Although there were a handful of unconfirmed sightings and even a photograph captured of a canine that fit the description of the New Guinea highland dog in decades past, no hard evidence had emerged to prove that the dogs still existed in the wild—until recently, that is.

Zoologist James K. McIntyre, Director of the Southwest Pacific Research Project, was the leader of the expedition. In 2016, his team of researchers, which included geneticists, behaviorists, conservationists, and a genomicist, collaborated with researchers from the University of Papua to pinpoint the location of the dogs and collect much-needed information about their habits, numbers, biology, and behaviors.
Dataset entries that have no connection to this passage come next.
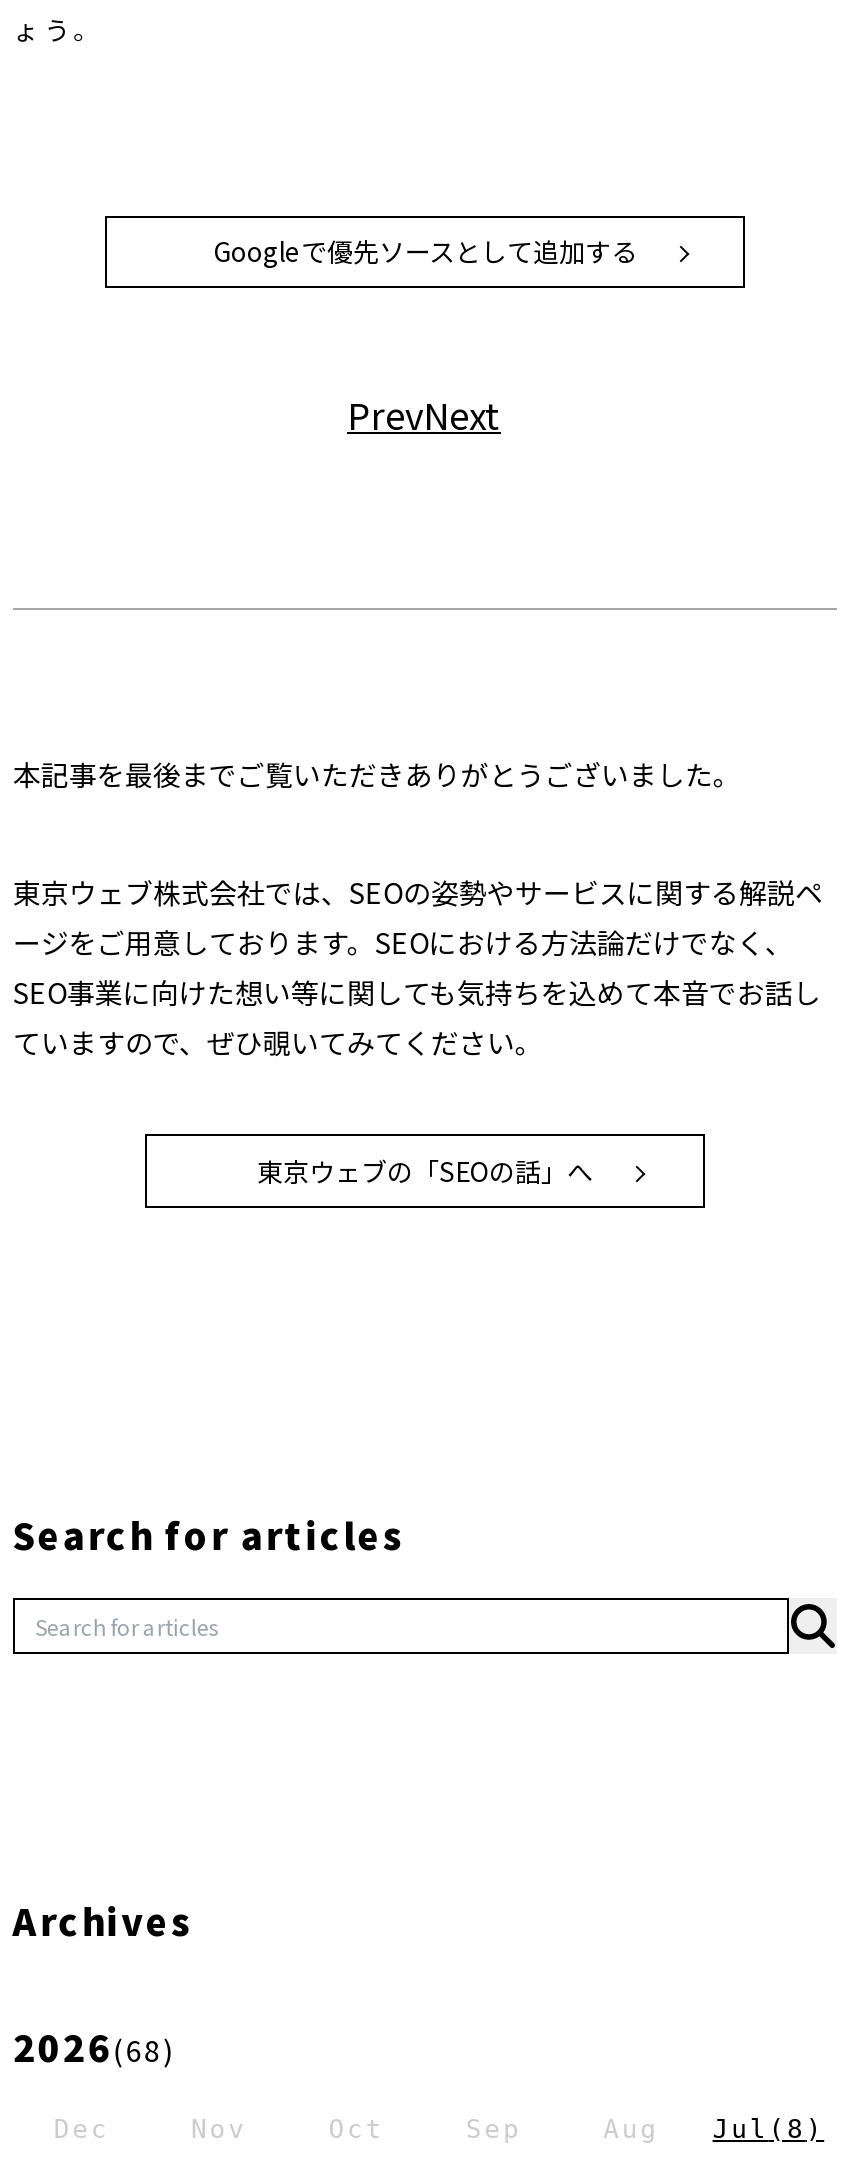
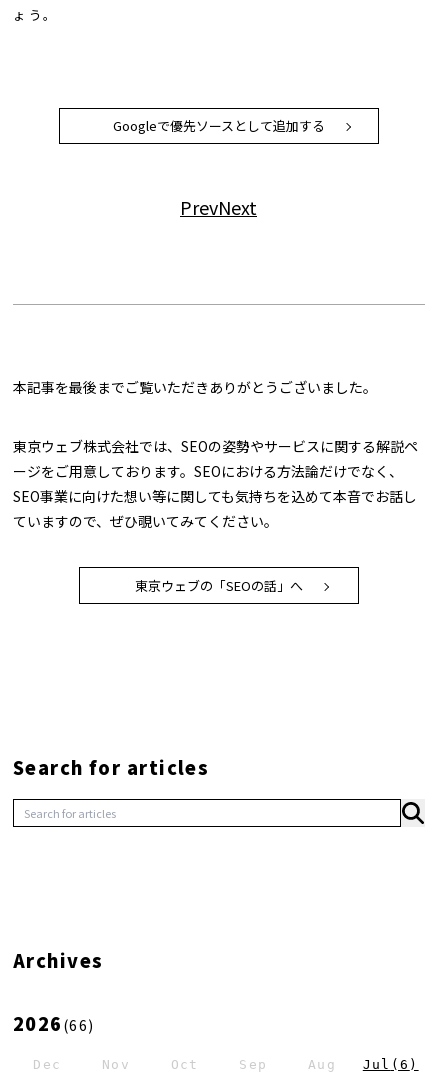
- 2026(68)
+ 2026(66)

- Aug Jul (8)
+ Aug Jul (6)
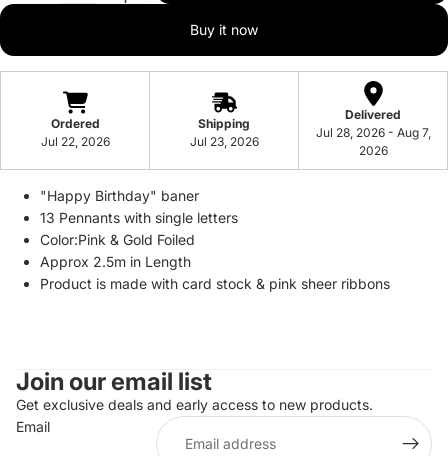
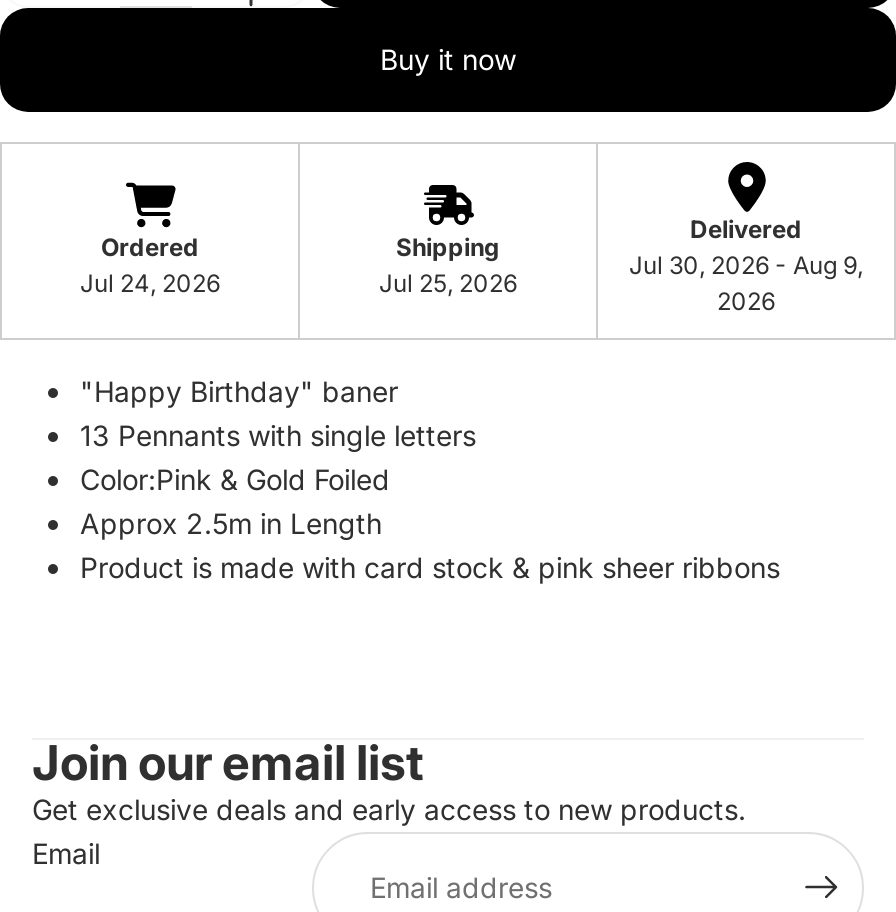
- Jul 28, 2026 - Aug 7,
+ Jul 30, 2026 - Aug 9,

- Jul 22, 2026
+ Jul 24, 2026

- Jul 23, 2026
+ Jul 25, 2026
Ultimately, it was the discovery of a canid’s paw print in the forests of the ultra-remote New Guinea highlands that allowed team members to narrow their search. The highlands, which stand at 12,000 to 15,000 feet above sea level, provided the perfect environment in which the wild dogs could thrive as apex predators. According to NGHWD, the fossil records indicate that the dogs have lived on the island for over 6,000 years.

In the areas where researchers found evidence of the dogs—such as tracks, scat, dens, and a network of trails—they set up cameras to capture the first images in decades of the dogs in their natural habitat.

The operation was a huge success: the expedition team was able to gather important biological material and footage of the wild dogs living naturally with their habitat. The cameras captured over 100 images of the dogs, including pictures of a pregnant mother and pups.

A scientific paper detailing the findings of the expedition is expected in the coming months. The team hopes that their research will lead to new breakthroughs in our understanding of the relationship between humans and dogs, in addition to providing insight into the unique ecosystem that the New Guinea wild dogs inhabit.